Sono un uomo di sinistra da più di mezzo secolo, praticamente da quando ho l’età della ragione. E voterò Sì, senza se e senza ma, al referendum confermativo della riforma della giustizia approvata dalla maggioranza, come ha dichiarato anche il mio carissimo amico Goffredo Bettini, dal quale mi dividono molte scelte, ma non questa.

I magistrati e la lotta contro il Male

Fondamentalmente, ritengo che dietro il nobile usbergo della lotta alla mafia e la corruzione, purissimi intenti, dagli anni ’90 in Italia è cresciuto a dismisura il peso della magistratura inquirente, la cui ala più radicale è diventata una specie di squadra di Supereroi Avengers, venerata da folle plaudenti.
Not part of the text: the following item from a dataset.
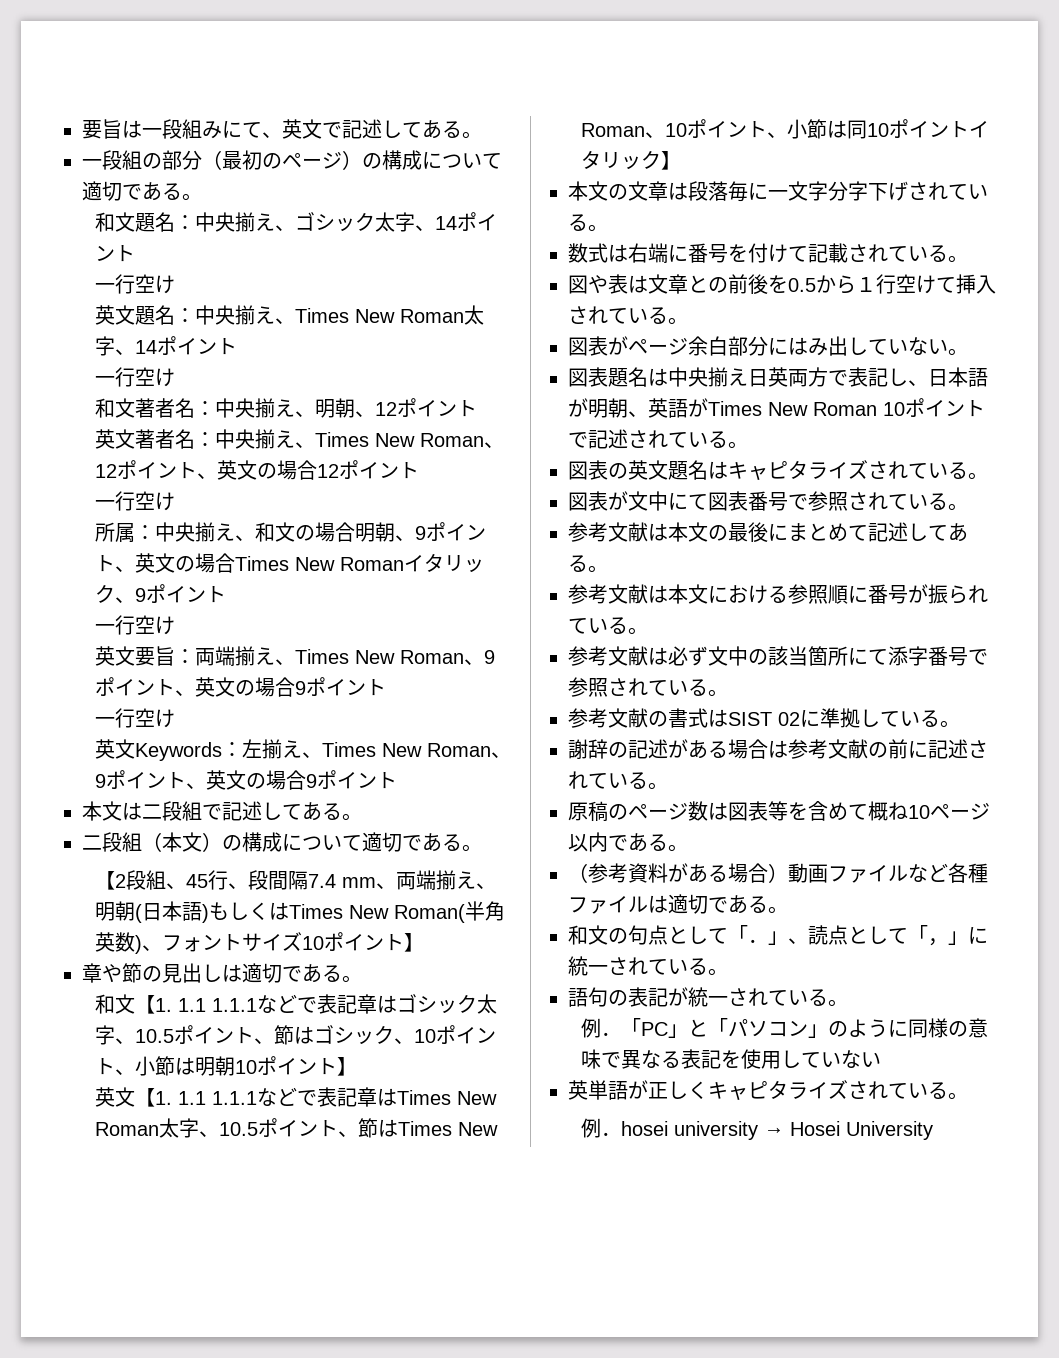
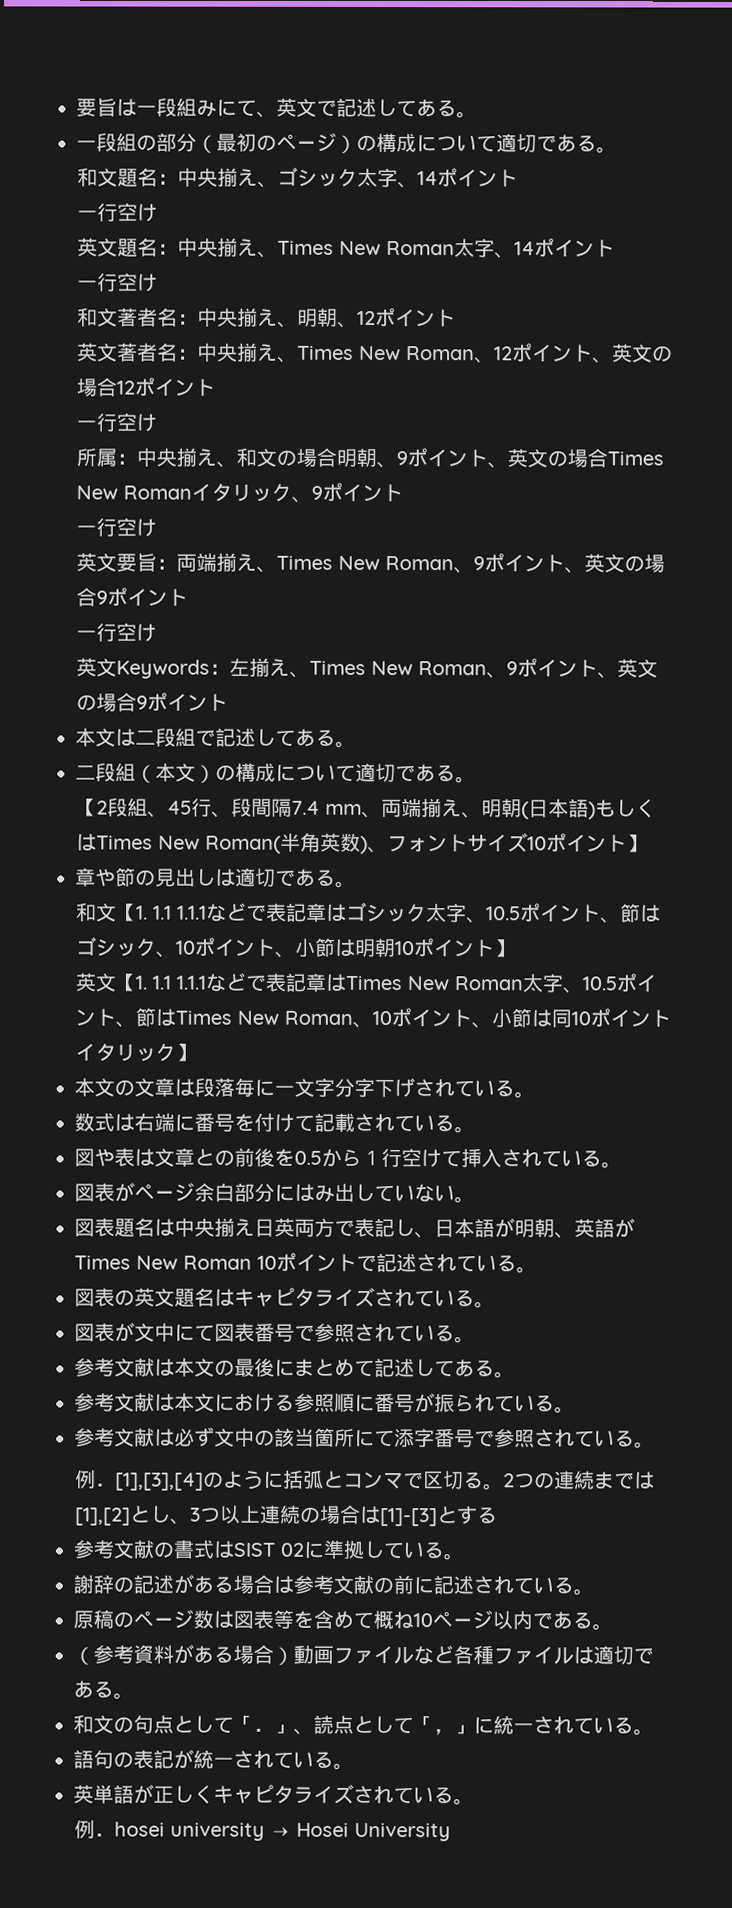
+ 例．[1],[3],[4]のように括弧とコンマで区切る。2つの連続までは[1],[2]とし、3つ以上連続の場合は[1]-[3]とする
- 例．「PC」と「パソコン」のように同様の意味で異なる表記を使用していない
Essi cercano e combattono non i reati, ma il Male; non a caso, i loro principali leader oggi sono politici del M5S, il partito populista che ha nel giacobinismo giudiziario la sua anima. Tutto ciò ha provocato una valanga di mega-inchieste contro politici e imprenditori, accusati di corruzione o addirittura di essere i mandanti dello stragismo mafioso. Inchieste che nella maggior parte dei casi – dopo anni, talvolta decenni, di processi – si sono concluse con l’assoluzione degli imputati, che nel frattempo hanno visto la loro storia politica e il proprio onore infangati e gettati in pasto alla belva del processo mediatico. E intanto è stata alimentata, tramite i social media digitali, una bolla di odio contro la politica e le istituzioni democratiche, contro i loro valori, tra cui il caposaldo di ogni democrazia liberale che è la presunzione di innocenza fino all’ultimo grado di giudizio.

Autonomia

Basta leggere le cronache: sindaci, presidenti di Regione, ministri o ex ministri, ex presidenti del Consiglio, la tragedia dei suicidi di Tangentopoli. L’elenco è lungo. Questa pagina deve essere chiusa, non per tornare alla tolleranza verso l’illegalità, bensì per tornare al ruolo che la nostra Costituzione assegna alla magistratura, che il Presidente Mattarella ha di recente così descritto: “Nessun potere dello Stato – nessuno – è immune da vincoli e controlli”. Né la politica né la magistratura, la quale “deve con indipendenza e autonomia” decidere “in modo imparziale, senza influenze o condizionamenti, anche derivanti da eventuali pregiudizi personali”.

Referendum giustizia, “io voto No per mandare via Meloni”

Di recente mi è capitato di parlare del referendum con alcuni amici, che hanno la mia stessa formazione e storia politica: sono di sinistra fin da ragazzini. Ma al mio argomentare nel merito mi hanno risposto più o meno così: “A me del merito non mi frega un tubo, io voto No per mandare via Meloni e perché questa riforma mette in pericolo la democrazia”. Tale modo di ragionare nuoce anzitutto alla sinistra, perché quando il pensiero si polarizza e si paralizza attorno a un nemico da abbattere, la sinistra è destinata a perdere. Se si segue il racconto della destra senza saper imporre il proprio, come dimostra l’avvento di Donald Trump negli Usa, la destra vincerà sempre perché il suo elettorato crede in valori semplici e unificanti: Dio, patria e famiglia. In sé non significano nulla e spesso vengono traditi dalla stessa destra, ma offrono certezza e sicurezze in un mondo in vorticoso cambiamento.

La sinistra, per opporsi con efficacia alla destra, dovrebbe dunque non accettare il terreno cui la destra la spinge: la politica come guerra, l’avversario come nemico da abbattere, la politica come contrapposizione di falangi armate, il dubbio come segno di debolezza e indice di tradimento. Finché si rimane su questo piano, la destra vincerà sempre. E dunque, conducendo una campagna sul “No alla riforma a prescindere” in nome della democrazia in pericolo, se il Sì dovesse vincere che facciamo poi, amici miei? Andiamo a fare i partigiani in montagna, anziani e pieni di acciacchi come siamo? Non pensate a Meloni.